Offering an incentive to survey respondents can provide a major boost in response rates. However, how can we be sure that respondents aren’t quickly clicking through the survey’s questions to get to the prize at the end? What if some respondents lie in order to qualify for the survey? Is there any way to identify respondents who are answering untruthfully instead of carefully reading the questions and providing honest answers?

Though there is no one method that will guarantee the removal of all inaccurate responses from a survey, there are a variety of controls used for improving data quality. It is a careful balancing act of removing as many “bad” responses as possible without removing too many “good” responses. Research suggests that the optimal strategy employs four quality control criteria, using a mix of trap questions and analysis of responses on the back end, and removes any responses that fail two or more of the criteria [1]. Even respondents with good intentions can fail one of the data quality checks, but the chance that they will fail multiple checks is much lower.

Trap Questions
Trap questions exist in many different formats, with a few types standing out as more efficient than others [2]. One type of trap is a matrix question that includes two seemingly opposite statements. If someone is straight-lining, their answers will appear contradictory. For example, if a respondent chooses “Completely agree” for these two statements: “I am an avid fan of the team” and “I have no interest in watching the team’s games”, that would imply that they are not carefully answering each question.

Another type of trap question provides a list of uncommon activities and asks the participant to select which of the activities they have done in the past week; this control is failed if the participant chooses three or more activities. For example, it is extremely unlikely that someone has surfed, watched an Indian cricket match on TV, and attended a WNBA game all in one week. This type of trap question helps to identify respondents who are lying in order to qualify for a survey, which can be more of an issue for surveys getting supplemental data from online panels.

Although these two types of trap questions are the most efficient, a survey could also include a question that specifically tells the respondent which answer to select for quality control purposes. However this type of control leads to a higher rate of incorrectly flagging honest responses as potentially inaccurate [3].

Analysis of Response Data
Once the data from a survey has been collected, analysis of response times and open-ended answers can serve as two quality control checks. A respondent who doesn’t answer any open-ended questions or enters nonsense answers (e.g. “xxxxx”) may be untrustworthy and could be deleted from the data set.

The same goes for respondents who take the survey in an unusually short time. In this case, consider deleting any responses with completion times that are less than half of the median time, or that fall in the shortest 5% of completion times.

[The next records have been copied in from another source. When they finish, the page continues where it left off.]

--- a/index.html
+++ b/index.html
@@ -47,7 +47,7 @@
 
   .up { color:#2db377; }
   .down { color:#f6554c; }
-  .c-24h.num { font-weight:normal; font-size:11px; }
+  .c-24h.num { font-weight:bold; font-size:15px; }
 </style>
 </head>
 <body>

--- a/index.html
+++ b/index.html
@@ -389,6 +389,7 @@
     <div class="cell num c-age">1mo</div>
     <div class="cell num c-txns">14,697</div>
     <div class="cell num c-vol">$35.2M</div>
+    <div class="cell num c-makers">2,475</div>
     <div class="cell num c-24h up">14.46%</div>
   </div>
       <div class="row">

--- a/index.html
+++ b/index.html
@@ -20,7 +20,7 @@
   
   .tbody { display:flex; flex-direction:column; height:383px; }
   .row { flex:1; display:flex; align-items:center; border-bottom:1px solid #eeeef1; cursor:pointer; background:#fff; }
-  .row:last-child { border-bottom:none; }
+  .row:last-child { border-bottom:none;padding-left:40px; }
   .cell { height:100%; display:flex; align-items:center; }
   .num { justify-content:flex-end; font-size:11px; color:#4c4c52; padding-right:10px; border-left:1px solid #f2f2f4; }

Keep in mind that skip logic can affect the response time, so removing “speeders” may not be the best method for all surveys.

An alternative quality control is to check for straight-lining, which is when a respondent selects the same answer for every row in a matrix question, but this method is not quite as effective.

Implementing a full data quality control system for survey data can seem like overkill, but even employing one or two methods can improve data quality and strengthen the conclusions drawn from your data.